INSTRUCTIONS TO FOLLOW —
In the records below, find the line holding "Totals | Width Discount: 1355.87 -> 180060.00" and the line holding "Labyrinth | Streak: 2 -> 9". Set down both, with every line between them, exactly.

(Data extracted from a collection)

# # # # # # #

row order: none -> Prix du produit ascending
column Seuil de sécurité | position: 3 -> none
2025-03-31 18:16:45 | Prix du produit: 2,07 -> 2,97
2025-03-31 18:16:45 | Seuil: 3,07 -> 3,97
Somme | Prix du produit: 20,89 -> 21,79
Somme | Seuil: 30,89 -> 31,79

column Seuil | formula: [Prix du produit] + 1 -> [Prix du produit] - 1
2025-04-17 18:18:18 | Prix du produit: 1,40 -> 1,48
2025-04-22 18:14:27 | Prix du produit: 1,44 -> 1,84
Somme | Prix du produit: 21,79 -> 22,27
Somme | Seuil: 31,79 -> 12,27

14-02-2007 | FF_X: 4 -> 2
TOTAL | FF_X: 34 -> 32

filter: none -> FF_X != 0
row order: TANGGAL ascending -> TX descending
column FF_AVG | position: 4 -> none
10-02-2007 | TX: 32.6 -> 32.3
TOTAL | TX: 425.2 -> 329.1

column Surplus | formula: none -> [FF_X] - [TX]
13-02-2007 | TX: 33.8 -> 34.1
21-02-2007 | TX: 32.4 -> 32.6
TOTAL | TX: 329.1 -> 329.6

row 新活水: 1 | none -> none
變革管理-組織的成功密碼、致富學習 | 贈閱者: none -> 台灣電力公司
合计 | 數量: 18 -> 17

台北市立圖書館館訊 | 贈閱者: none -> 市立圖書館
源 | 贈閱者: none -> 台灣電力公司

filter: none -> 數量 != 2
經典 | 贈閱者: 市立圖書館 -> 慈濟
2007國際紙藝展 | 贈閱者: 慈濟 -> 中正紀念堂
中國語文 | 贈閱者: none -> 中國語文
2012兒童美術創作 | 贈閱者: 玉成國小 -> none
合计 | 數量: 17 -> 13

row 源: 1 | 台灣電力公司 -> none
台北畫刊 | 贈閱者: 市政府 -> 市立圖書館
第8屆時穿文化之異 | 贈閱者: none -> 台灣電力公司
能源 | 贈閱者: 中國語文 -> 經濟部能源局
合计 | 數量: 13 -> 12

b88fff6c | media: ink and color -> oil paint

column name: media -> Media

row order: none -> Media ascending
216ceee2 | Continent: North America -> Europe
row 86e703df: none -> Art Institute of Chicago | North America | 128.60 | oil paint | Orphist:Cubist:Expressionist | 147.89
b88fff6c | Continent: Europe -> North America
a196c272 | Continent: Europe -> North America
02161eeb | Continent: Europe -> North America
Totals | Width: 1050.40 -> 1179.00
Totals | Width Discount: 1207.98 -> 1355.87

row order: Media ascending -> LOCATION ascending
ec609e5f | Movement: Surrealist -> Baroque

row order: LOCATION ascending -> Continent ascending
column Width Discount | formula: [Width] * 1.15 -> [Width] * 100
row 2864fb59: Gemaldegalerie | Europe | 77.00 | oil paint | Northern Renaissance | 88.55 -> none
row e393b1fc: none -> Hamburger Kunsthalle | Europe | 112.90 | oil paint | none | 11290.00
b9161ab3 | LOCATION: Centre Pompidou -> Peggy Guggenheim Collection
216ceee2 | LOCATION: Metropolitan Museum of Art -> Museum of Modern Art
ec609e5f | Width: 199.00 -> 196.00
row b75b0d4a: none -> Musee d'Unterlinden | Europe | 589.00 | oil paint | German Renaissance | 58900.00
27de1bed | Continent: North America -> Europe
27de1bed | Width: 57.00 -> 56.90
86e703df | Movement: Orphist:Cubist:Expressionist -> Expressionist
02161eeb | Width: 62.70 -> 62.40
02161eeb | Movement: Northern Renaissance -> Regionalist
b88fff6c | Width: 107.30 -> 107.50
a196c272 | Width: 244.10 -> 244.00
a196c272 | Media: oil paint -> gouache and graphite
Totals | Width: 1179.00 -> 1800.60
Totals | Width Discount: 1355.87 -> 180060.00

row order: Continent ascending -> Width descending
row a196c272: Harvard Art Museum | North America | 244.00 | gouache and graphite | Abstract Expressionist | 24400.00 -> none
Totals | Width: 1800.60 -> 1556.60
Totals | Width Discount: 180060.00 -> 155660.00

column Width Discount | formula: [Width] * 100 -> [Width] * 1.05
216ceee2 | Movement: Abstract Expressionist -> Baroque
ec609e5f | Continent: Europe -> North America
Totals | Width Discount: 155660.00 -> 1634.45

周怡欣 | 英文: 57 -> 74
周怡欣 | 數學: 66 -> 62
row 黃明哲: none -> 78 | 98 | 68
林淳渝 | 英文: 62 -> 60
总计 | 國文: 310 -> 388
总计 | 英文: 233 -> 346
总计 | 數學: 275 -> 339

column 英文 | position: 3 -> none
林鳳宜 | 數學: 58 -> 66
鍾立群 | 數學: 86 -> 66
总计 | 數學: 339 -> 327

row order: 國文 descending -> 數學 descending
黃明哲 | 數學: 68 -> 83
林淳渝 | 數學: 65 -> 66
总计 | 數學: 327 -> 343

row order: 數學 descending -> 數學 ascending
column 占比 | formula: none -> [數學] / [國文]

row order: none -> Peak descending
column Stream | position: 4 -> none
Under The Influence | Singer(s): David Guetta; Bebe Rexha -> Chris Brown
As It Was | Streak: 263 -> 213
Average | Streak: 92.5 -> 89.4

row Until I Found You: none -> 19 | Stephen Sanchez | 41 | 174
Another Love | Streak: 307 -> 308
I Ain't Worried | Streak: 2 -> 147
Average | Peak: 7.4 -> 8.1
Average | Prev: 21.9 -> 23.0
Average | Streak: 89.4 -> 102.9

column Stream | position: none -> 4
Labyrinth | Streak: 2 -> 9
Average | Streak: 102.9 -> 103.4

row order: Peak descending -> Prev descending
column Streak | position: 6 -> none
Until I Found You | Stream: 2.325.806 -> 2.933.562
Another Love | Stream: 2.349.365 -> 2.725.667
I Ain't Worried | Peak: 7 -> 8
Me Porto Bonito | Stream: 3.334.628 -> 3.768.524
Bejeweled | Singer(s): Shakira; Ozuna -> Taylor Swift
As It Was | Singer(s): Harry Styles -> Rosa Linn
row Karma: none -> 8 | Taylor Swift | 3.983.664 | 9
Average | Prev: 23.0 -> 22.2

# # # # # # #

TASK RESULT —
Totals | Width Discount: 1355.87 -> 180060.00

row order: Continent ascending -> Width descending
row a196c272: Harvard Art Museum | North America | 244.00 | gouache and graphite | Abstract Expressionist | 24400.00 -> none
Totals | Width: 1800.60 -> 1556.60
Totals | Width Discount: 180060.00 -> 155660.00

column Width Discount | formula: [Width] * 100 -> [Width] * 1.05
216ceee2 | Movement: Abstract Expressionist -> Baroque
ec609e5f | Continent: Europe -> North America
Totals | Width Discount: 155660.00 -> 1634.45

周怡欣 | 英文: 57 -> 74
周怡欣 | 數學: 66 -> 62
row 黃明哲: none -> 78 | 98 | 68
林淳渝 | 英文: 62 -> 60
总计 | 國文: 310 -> 388
总计 | 英文: 233 -> 346
总计 | 數學: 275 -> 339

column 英文 | position: 3 -> none
林鳳宜 | 數學: 58 -> 66
鍾立群 | 數學: 86 -> 66
总计 | 數學: 339 -> 327

row order: 國文 descending -> 數學 descending
黃明哲 | 數學: 68 -> 83
林淳渝 | 數學: 65 -> 66
总计 | 數學: 327 -> 343

row order: 數學 descending -> 數學 ascending
column 占比 | formula: none -> [數學] / [國文]

row order: none -> Peak descending
column Stream | position: 4 -> none
Under The Influence | Singer(s): David Guetta; Bebe Rexha -> Chris Brown
As It Was | Streak: 263 -> 213
Average | Streak: 92.5 -> 89.4

row Until I Found You: none -> 19 | Stephen Sanchez | 41 | 174
Another Love | Streak: 307 -> 308
I Ain't Worried | Streak: 2 -> 147
Average | Peak: 7.4 -> 8.1
Average | Prev: 21.9 -> 23.0
Average | Streak: 89.4 -> 102.9

column Stream | position: none -> 4
Labyrinth | Streak: 2 -> 9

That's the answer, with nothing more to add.